Objective: To determine the relationship between perineural invasion (PNI) on prostate biopsy and radical prostatectomy (RP) outcomes in a contemporary RP series, as there is conflicting evidence on the prognostic significance of PNI in prostate needle biopsy specimens.
Patients and methods: From 2002 to 2007, 1256 men had RP by one surgeon. Multivariable logistic regression and Cox proportional hazards models were used to examine the relationship of PNI with pathological tumour features and biochemical progression, respectively, after adjusting for prostate-specific antigen level, clinical stage and biopsy Gleason score. Additional Cox models were used to examine the relationship between nerve-sparing and biochemical progression among men with PNI.
Results: PNI was found in 188 (15%) patients, and was significantly associated with aggressive pathology and biochemical progression.
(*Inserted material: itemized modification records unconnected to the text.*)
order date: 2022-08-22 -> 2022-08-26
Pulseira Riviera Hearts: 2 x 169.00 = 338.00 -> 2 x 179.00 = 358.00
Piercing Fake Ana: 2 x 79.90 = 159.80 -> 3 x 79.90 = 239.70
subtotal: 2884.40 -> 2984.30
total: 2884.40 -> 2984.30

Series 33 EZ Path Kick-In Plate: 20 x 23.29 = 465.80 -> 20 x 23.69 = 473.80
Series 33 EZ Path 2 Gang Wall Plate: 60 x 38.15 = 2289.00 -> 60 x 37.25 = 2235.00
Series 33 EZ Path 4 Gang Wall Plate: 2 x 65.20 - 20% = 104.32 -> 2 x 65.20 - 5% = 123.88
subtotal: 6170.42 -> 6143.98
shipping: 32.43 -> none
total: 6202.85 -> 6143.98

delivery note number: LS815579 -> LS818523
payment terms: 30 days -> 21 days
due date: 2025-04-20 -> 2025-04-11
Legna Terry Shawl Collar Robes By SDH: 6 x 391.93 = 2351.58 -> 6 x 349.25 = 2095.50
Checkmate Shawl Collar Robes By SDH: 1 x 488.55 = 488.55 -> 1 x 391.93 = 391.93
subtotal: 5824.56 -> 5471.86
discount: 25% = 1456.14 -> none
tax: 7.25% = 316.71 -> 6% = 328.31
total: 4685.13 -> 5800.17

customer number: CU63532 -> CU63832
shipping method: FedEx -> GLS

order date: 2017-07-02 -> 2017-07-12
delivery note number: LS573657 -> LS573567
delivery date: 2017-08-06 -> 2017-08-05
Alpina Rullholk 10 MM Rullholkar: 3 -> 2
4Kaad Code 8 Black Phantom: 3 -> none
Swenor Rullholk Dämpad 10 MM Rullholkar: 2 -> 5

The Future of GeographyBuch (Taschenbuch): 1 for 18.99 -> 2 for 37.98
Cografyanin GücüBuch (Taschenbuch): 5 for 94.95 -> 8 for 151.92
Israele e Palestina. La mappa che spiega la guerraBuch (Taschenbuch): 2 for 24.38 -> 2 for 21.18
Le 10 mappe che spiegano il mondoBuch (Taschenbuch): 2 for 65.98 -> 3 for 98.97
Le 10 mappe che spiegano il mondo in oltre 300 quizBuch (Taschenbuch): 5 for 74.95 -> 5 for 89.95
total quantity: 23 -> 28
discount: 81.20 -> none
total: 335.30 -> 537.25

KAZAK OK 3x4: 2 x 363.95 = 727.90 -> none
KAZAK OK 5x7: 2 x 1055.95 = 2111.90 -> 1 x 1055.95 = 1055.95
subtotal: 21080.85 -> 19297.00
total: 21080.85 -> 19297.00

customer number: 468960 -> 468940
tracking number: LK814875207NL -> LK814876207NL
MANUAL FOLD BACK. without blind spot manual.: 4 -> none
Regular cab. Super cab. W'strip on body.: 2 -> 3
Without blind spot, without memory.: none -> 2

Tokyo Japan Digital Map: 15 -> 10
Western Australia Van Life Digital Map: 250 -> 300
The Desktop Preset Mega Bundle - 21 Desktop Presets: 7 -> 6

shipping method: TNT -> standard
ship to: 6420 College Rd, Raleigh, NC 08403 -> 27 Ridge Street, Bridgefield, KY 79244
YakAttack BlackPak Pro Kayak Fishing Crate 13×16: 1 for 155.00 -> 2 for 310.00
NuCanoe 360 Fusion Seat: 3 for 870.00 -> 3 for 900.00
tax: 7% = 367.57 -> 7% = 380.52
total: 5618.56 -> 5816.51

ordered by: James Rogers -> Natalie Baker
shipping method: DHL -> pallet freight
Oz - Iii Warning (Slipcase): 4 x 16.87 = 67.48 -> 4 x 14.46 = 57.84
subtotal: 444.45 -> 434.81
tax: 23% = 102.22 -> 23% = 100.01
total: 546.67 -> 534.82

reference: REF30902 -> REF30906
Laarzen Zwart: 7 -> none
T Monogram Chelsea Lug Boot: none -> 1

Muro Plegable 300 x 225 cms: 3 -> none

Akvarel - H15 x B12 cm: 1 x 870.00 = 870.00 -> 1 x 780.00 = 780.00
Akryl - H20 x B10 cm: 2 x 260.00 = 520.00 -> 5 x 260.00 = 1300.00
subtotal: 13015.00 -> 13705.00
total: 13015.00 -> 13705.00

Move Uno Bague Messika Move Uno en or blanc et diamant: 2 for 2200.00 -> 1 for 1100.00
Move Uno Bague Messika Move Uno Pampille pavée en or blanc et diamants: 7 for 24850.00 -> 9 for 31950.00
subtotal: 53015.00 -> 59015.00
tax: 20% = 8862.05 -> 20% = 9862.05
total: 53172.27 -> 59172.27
On multivariate analysis, PNI was significantly associated with extraprostatic extension and seminal vesicle invasion (P < 0.001). Biochemical progression occurred in 10.5% of patients with PNI, vs 3.5% of those without PNI (unadjusted hazard ratio 3.12, 95% confidence interval 1.77-5.52, P < 0.001). However, PNI was not a significant independent predictor of biochemical progression on multivariate analysis. Finally, nerve-sparing did not adversely affect biochemical progression even among men with PNI.
Conclusion: PNI is an independent risk factor for aggressive pathology features and a non-independent risk factor for biochemical progression after RP. However, bilateral nerve-sparing surgery did not compromise the oncological outcomes for patients with PNI on biopsy.